1855’ten I. Meşrutiyet’e kadar ikisi ‘ihtisap ağası’; 18’i ‘şehremini’ unvanıyla, 20 yönetici göreve geldi. I. Meşrutiyet’te (1876) Şehremini Cenanizade Mehmed Kadri Paşa, II. Meşrutiyet’te (1908) Rauf Paşa, Cumhuriyet’in ilanından önceki dönemin son şehremini Ziya Bey’di. 


ALİ HAYDAR (YULUĞ) BEY 
Türkiye Cumhuriyeti kurulurken, çöken imparatorluğun merkezi İstanbul ile ‘Anadolu’nun ve Kemalist devrimlerin kalbi’ diye nitelenen Ankara arasında yüksek bir gerilim doğmuştu. 16 Ekim 1923’te “Türkiye devletinin makarr-ı idaresi Ankara’dır” cümlesini içeren tek maddelik bir yasa ile İstanbul’un 2600 yıllık özel işlevine son verildiğinde bu durum doğal olarak İstanbul’un kaderini bir süre etkileyecekti. Yeni devlette, hâlâ ülkenin en büyük şehri olan ve limanları ile önemli bir ticari fonksiyon icra eden, okulları ile ülkenin kültür yaşamına yön veren İstanbul ile ilgili pek çok karar küçük bir kasabayı andıran Ankara’da alınıyordu. 

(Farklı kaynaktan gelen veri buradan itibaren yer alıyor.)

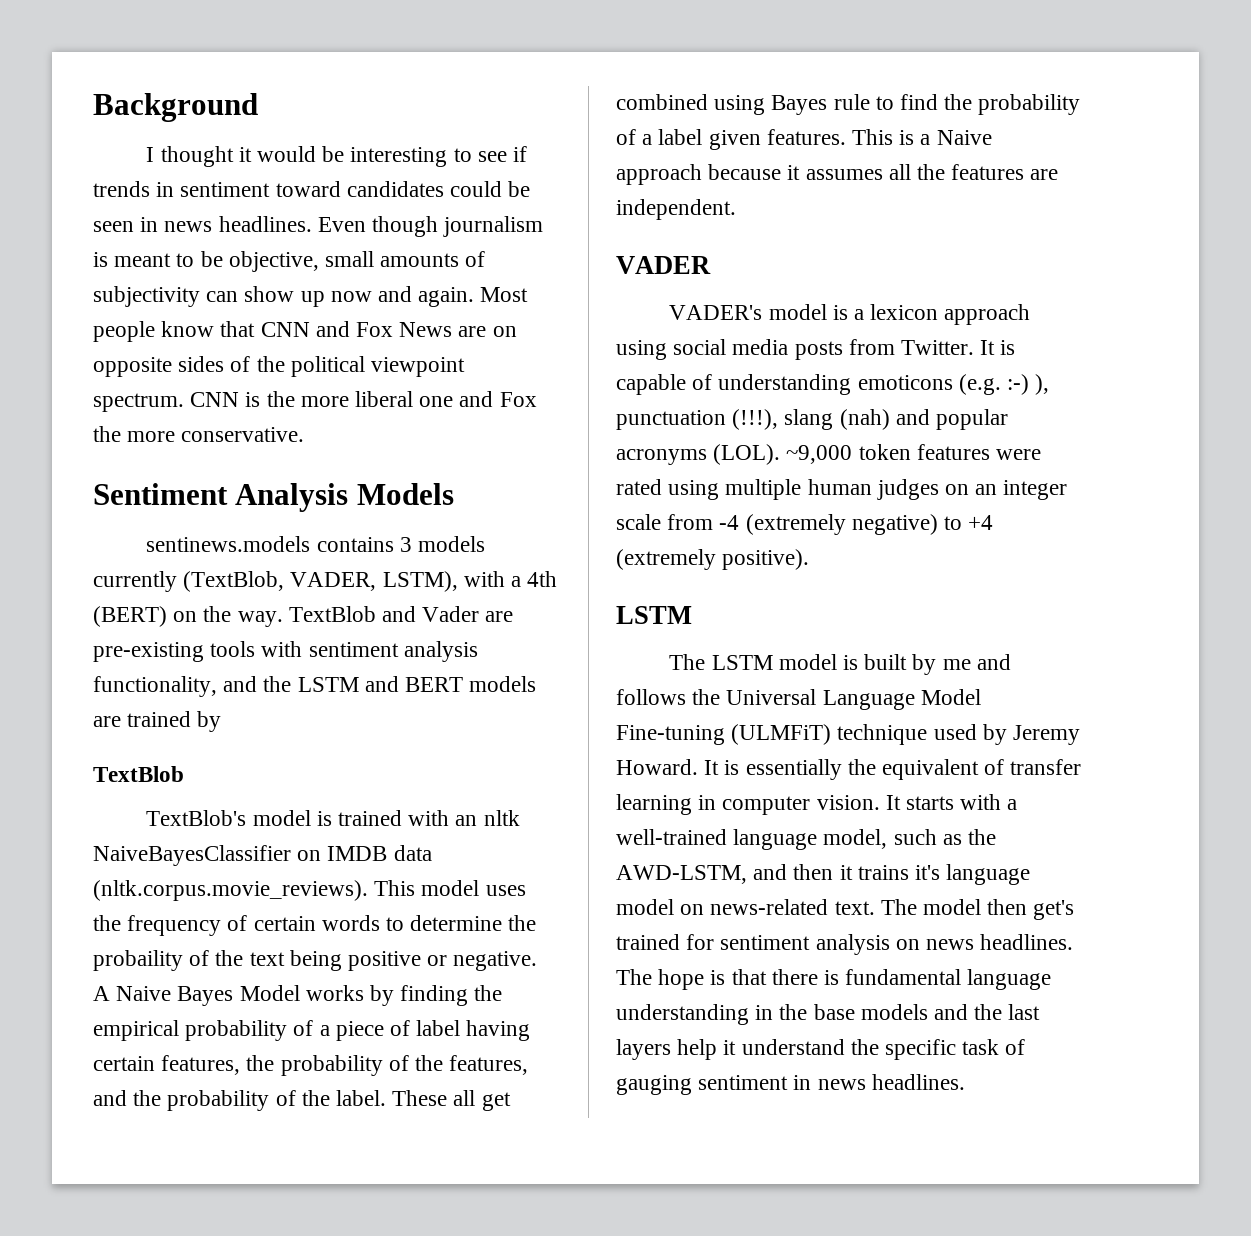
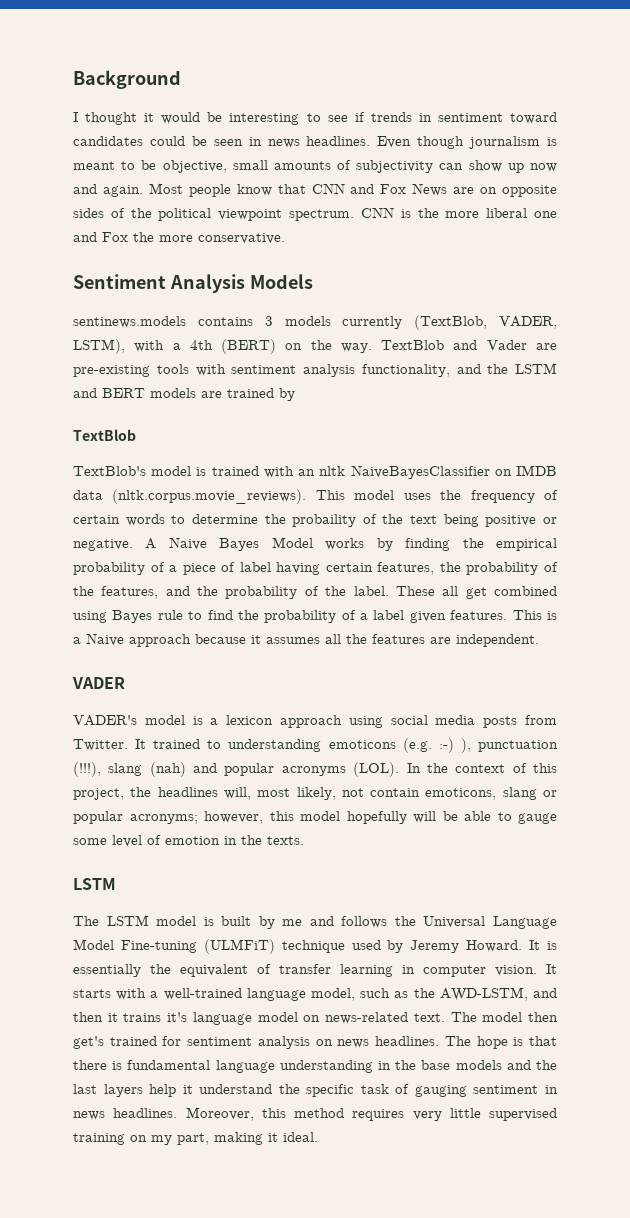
[1000,340,1016,355] [616,374,713,395] is capable of -> [153,739,222,749] trained to
[786,444,1042,464] [616,479,1068,500] [616,514,994,535] [616,549,810,570] ~9,000 token features were rated using multiple human judges on an integer scale from -4 (extremely negative) to +4 (extremely positive). -> [406,763,557,773] [73,787,557,800] [73,811,557,824] [73,835,304,847] In the context of this project, the headlines will, most likely, not contain emoticons, slang or popular acronyms; however, this model hopefully will be able to gauge some level of emotion in the texts.
(965, 1082) none -> [185,1107,557,1121] [73,1132,318,1145] Moreover, this method requires very little supervised training on my part, making it ideal.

Cumhuriyet’in ilanından sonraki ilk şehremini Ali Haydar (Yuluğ) Bey’di. Ali Haydar Bey, hem vali hem belediye reisiydi. (Bu iki makam ancak 1 Mart 1957’de ayrılacak, ilk belediye seçimi ise 1963’te yapılacaktı.) Atatürk, 1919’da Samsun’a giderken ayrıldığı İstanbul önlerinden 23 Ekim 1923 tarihinde Hamidiye zırhlısıyla geçerken, bir çatana ile zırhlıya yetişip huzuruna çıkmak isteyen Şehremini Haydar Bey’i gemiye kabul etmemişti. Atatürk’ün dört gözle beklenen ziyareti ancak 1 Temmuz 1927’de gerçekleşmişti. 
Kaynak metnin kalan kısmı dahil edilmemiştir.